Im Lauf der Auszählung können Parteien noch die Hürde passieren, die es mit der ersten Wahl nicht geschafft hätten.
Das Verfahren ist ein modifiziertes Instant Runoff Voting (IRV). Modifiziert, da es die Stimmen nur bis zur Hürde aufrollt und daher für eine Verhältniswahl geeignet ist, während IRV für Personenwahlen gedacht ist. Durch die Hürde werden manche Schwächen, die sich durch strategisches Wählen ausnutzen ließen, vermieden.
Mit diesem Verfahren verliert ein Wähler erst dann die abgegebene Stimme, falls sämtliche abgegebenen Wahlen unterhalb der Hürde verbleiben.
Es vermeidet strategisches Wählen aufgrund der Existenz der Hürde.

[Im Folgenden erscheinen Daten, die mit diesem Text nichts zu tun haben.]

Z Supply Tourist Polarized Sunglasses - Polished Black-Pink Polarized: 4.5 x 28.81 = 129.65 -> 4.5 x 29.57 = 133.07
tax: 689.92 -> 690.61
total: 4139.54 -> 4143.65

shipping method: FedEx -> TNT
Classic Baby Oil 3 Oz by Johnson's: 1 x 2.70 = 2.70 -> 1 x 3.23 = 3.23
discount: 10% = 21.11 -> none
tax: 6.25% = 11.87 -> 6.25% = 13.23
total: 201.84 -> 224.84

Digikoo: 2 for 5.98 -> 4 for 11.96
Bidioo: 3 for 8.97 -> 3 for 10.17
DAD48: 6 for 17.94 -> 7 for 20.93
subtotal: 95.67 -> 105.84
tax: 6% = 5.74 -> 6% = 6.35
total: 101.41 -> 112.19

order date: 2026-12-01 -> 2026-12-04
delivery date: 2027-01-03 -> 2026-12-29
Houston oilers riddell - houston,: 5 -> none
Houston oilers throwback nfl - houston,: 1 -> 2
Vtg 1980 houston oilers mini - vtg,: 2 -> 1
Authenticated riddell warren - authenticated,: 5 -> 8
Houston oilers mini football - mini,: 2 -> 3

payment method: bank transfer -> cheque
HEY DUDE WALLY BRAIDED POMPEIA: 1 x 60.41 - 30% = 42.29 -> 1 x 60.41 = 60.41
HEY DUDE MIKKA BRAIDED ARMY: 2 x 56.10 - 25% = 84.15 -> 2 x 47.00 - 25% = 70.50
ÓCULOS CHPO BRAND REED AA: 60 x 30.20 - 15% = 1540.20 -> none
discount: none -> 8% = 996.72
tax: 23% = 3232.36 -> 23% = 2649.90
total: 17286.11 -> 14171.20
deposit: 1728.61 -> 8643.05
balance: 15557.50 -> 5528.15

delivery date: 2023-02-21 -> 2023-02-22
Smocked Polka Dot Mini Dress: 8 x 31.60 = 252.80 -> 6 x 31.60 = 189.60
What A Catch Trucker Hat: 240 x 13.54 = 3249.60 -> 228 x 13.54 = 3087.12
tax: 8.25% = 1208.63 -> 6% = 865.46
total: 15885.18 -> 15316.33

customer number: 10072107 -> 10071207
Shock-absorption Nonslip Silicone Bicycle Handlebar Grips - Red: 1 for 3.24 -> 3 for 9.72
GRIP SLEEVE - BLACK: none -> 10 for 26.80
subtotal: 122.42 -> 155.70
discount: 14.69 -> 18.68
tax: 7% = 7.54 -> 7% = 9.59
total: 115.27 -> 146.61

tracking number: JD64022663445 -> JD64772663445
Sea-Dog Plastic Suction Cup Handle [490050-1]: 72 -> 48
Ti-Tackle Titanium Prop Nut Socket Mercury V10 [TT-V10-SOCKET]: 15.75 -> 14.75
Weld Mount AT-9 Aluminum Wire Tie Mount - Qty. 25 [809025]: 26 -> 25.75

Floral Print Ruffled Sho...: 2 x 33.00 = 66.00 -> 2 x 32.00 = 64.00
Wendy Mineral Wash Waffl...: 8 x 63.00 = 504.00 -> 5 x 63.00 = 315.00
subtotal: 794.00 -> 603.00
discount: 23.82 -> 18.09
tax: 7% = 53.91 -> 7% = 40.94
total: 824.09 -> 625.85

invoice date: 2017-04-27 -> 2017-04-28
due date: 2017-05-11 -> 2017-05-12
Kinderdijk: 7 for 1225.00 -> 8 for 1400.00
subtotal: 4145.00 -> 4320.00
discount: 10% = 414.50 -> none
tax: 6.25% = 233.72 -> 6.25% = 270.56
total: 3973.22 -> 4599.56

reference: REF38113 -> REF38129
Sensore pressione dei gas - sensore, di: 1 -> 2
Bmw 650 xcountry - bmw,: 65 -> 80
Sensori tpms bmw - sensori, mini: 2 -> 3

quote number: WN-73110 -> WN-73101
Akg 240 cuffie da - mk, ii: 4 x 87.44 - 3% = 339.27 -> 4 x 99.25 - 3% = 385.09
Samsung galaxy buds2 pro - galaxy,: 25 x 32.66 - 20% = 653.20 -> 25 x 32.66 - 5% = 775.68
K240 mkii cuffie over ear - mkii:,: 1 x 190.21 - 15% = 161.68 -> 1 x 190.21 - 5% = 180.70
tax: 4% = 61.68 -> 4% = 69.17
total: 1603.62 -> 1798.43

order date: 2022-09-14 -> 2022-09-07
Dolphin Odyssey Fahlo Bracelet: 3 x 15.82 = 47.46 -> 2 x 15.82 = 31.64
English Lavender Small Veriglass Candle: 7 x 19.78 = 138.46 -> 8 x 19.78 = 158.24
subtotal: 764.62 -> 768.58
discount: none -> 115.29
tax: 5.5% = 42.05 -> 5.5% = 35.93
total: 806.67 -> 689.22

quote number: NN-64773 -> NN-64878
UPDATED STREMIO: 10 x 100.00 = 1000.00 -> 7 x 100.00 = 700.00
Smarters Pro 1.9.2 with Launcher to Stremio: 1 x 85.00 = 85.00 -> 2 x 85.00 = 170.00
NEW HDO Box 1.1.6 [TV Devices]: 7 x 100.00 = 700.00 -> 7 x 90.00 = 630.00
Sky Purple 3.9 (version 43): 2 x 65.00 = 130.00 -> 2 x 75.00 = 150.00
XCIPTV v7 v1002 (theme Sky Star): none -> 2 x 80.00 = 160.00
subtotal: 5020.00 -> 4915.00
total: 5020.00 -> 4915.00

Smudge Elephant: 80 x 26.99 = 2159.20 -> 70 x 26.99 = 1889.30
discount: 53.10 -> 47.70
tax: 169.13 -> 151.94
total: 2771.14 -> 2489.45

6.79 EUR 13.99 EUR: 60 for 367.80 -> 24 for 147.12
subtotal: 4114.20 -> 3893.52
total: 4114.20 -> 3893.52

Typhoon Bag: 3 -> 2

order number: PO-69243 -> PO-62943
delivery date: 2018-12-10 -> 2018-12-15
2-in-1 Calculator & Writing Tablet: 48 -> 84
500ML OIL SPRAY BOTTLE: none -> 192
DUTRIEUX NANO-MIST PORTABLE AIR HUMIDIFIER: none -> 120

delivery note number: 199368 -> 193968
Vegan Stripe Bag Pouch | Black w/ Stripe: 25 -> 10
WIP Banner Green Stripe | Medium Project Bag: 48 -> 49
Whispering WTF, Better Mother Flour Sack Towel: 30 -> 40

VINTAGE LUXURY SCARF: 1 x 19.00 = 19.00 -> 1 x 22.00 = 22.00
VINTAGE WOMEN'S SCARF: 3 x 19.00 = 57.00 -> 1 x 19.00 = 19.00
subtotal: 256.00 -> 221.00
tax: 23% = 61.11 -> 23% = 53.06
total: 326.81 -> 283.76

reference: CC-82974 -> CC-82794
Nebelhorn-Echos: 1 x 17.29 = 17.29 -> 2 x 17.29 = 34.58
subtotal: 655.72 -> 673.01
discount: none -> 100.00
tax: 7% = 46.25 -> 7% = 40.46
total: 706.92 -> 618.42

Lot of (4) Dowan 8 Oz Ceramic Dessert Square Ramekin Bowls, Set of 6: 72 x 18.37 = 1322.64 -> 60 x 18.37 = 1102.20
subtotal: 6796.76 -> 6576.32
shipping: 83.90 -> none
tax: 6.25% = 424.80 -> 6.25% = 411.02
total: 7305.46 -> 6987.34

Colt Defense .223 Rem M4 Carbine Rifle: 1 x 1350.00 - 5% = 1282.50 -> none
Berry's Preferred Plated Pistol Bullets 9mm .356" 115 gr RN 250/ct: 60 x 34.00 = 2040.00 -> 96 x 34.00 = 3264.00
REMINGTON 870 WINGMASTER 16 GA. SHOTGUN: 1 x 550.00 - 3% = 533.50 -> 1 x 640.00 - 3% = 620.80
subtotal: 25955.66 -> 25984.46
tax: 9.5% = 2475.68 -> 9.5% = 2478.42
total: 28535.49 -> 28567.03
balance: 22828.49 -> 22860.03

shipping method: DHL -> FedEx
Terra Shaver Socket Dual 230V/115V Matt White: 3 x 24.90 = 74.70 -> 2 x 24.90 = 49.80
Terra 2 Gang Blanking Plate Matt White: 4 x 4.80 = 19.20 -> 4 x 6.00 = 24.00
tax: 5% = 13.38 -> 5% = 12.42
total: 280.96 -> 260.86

Das Ziel der Hürde, die Handlungsfähigkeit des Parlaments sicher zu stellen, ist in diesem Verfahren gewährleistet: Alle Parteien sind entsprechend der Hürde vertreten.
Im Fall der Bundestagswahl 2013 hätte sich damit vermutlich vermeiden lassen, dass fast jede sechste gültig abgegebene Stimme (15.7%) keine Auswirkung auf die Zusammensetzung des Bundestags hatte, was einen traurigen Rekord darstellt. Wenigstens eine der beiden Parteien über 4% (FDP oder AfD) hätte vermutlich genügend Stimmen von den kleineren Parteien auf sich ziehen können, um die 5% doch noch zu schaffen - unter der Annahme, dass das Wahlverhalten nicht sowieso grundsätzlich anders wäre, zu Lasten der “sicheren” sogenannten Volksparteien.